Red Carpet Globes Pt 1: Lisbeth is Wednesday

Last week on Red Carpet Convos, Joanna and I were trying on gowns; I borrowed Penelope's (don't judge) and she wore Evan Rachel's.  This week Kurt and I gawk at the Golden Globes but alas, there's no word on which of these dresses Joanna would wear.

Nathaniel: Welcome back to Red Carpet Convos, Kurt. This was meant to be a three-way but Joanna had a fashion emergency off stage of some sort. She's here in spirit and promises to return!‬
Kurt:  A Wardrobe malfunction, naturally.‬ 
Nathaniel: ...which very few ladies were actually having on the Globes red carpet. Everyone (well almost everyone) was so put together. Let's start with Best Actresses of Yore.

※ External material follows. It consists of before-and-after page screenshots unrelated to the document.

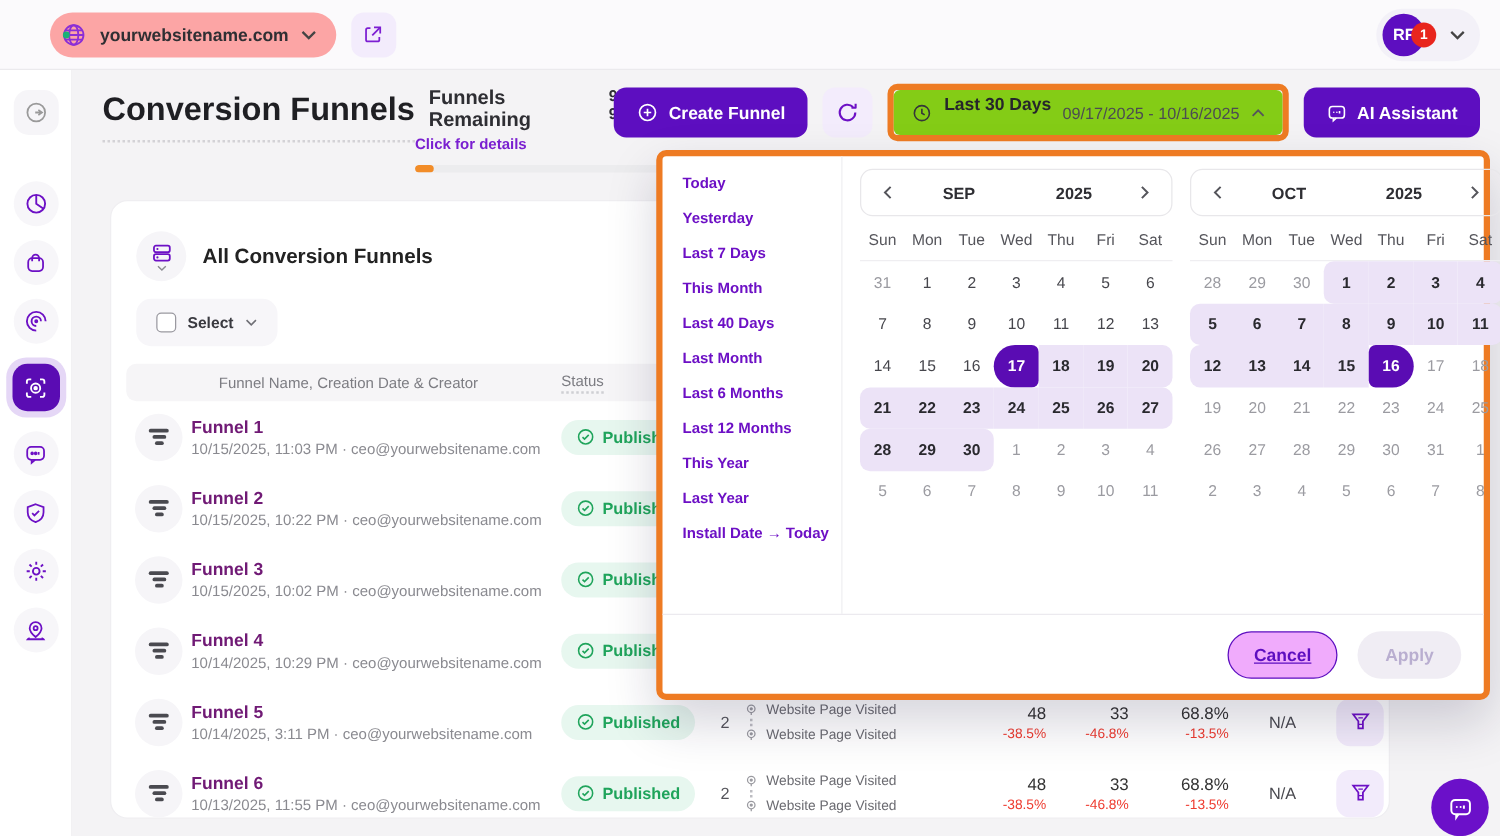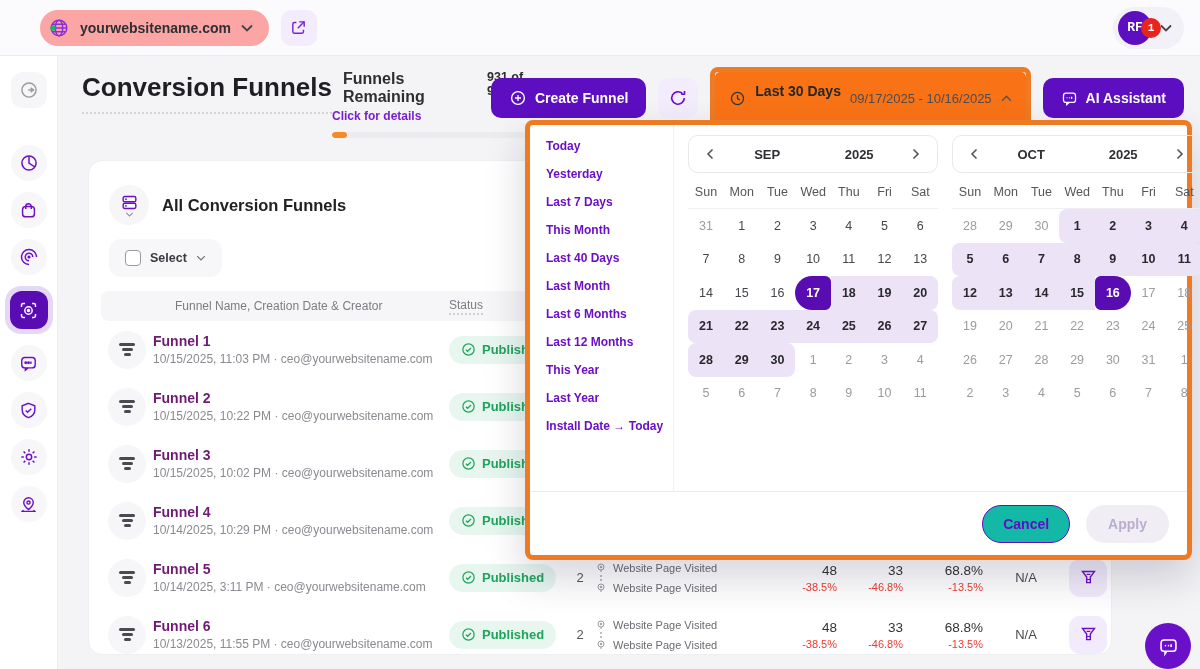"RF" .account { font-family: Liberation Mono, monospace -> none; gap: 8px -> 20px }
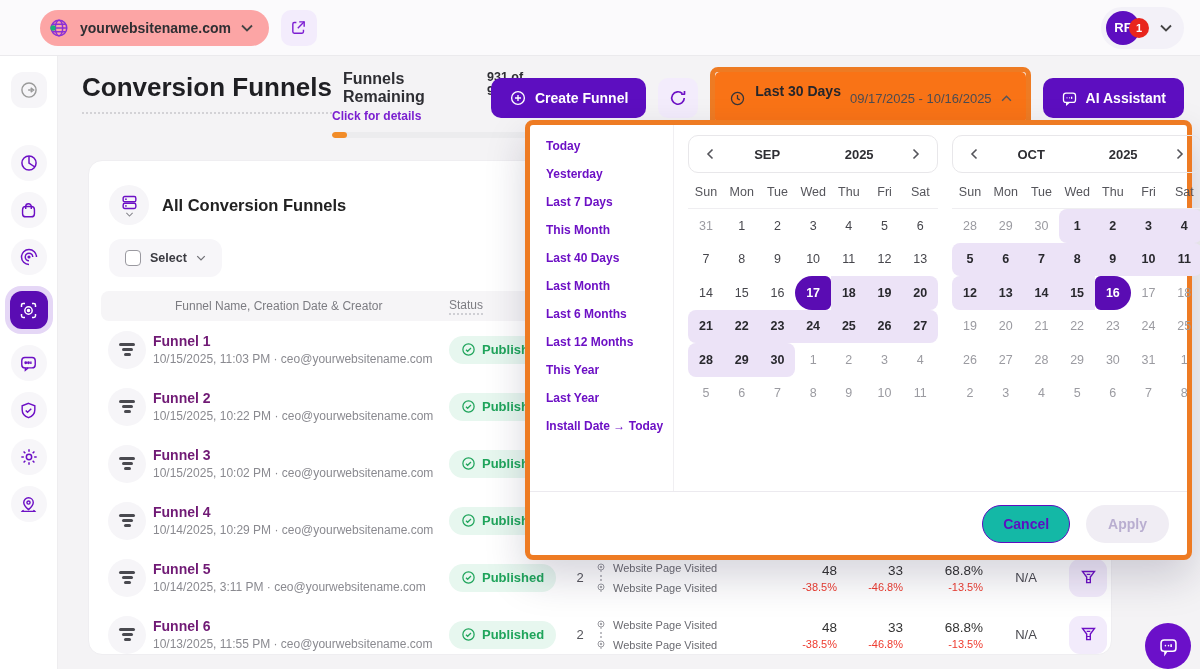"Last 30 Days" .date-btn { background: #f97316 -> #84cc16; height: 52px -> 36px }
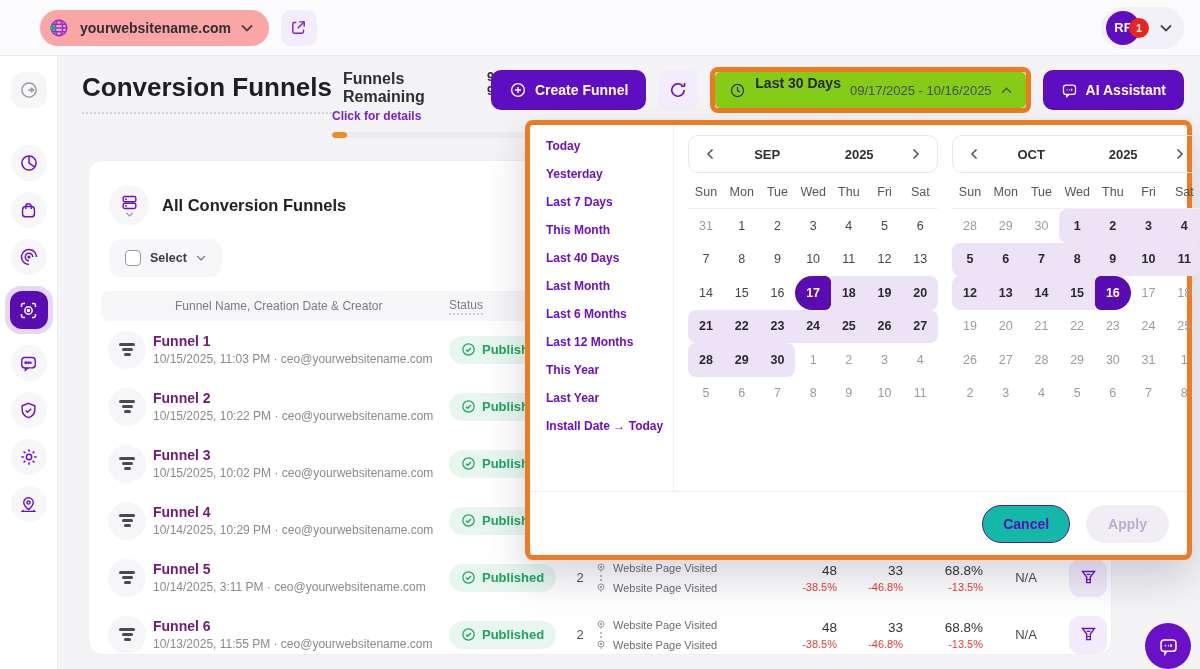"Cancel" .btn-cancel { background: #14b8a6 -> #f0abfc; text-decoration: none -> underline }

Miss 2005, Ms 2008, Dame 2006, Double Dipper 1988 & 1991, and Mrs 2002

 

Kurt:  ‪Reese gets my Lazy Trophy of the evening. ‬Between the dress and that wind-blown hair, she looks like she's shooting Bridesmaids 2...in Chicago.
Nathaniel:  ‪Lazy is an odd adjective for Reese since her signature roles are so go-getter ambitious but career-wise and fashion wise. Okay, maybe.‬ 
Kurt:  ‪Yes on go-getter, but doesn't this outfit feel grab-and-go?‬
Nathaniel:  ‪I feel the same way about Kate Winslet since she's been doing only black and white for, what, four years now? Her walk-in s like hitting the "desaturate" button on Photoshop. But she looks sensational anyway.‬
Kurt: I'm with you. It's "matronly" as all the fashion cops have no doubt screeched, but she just looks so beautiful. I even like the clutch, i mean "trophy placeholder"
 

Nathanile: Hee. Hey, trophies are the best red carpet accessories. Did you hear Helen Mirren doing the voice of Becky on last night's Glee?‬ 
Kurt:  ‪ha! no! the boyfriend and i missed Glee. we watched Stage Beauty, with Claire and Billy Crudup.
Nathaniel:  ‪My deepest apologies. You're still functional this morning?‬ 
Kurt:  ‪hahaha...aw. yes, it's a mess. but in terms of sexuality, i had fun.‬ 
Nathaniel:  ‪That sentence out of context! Watch...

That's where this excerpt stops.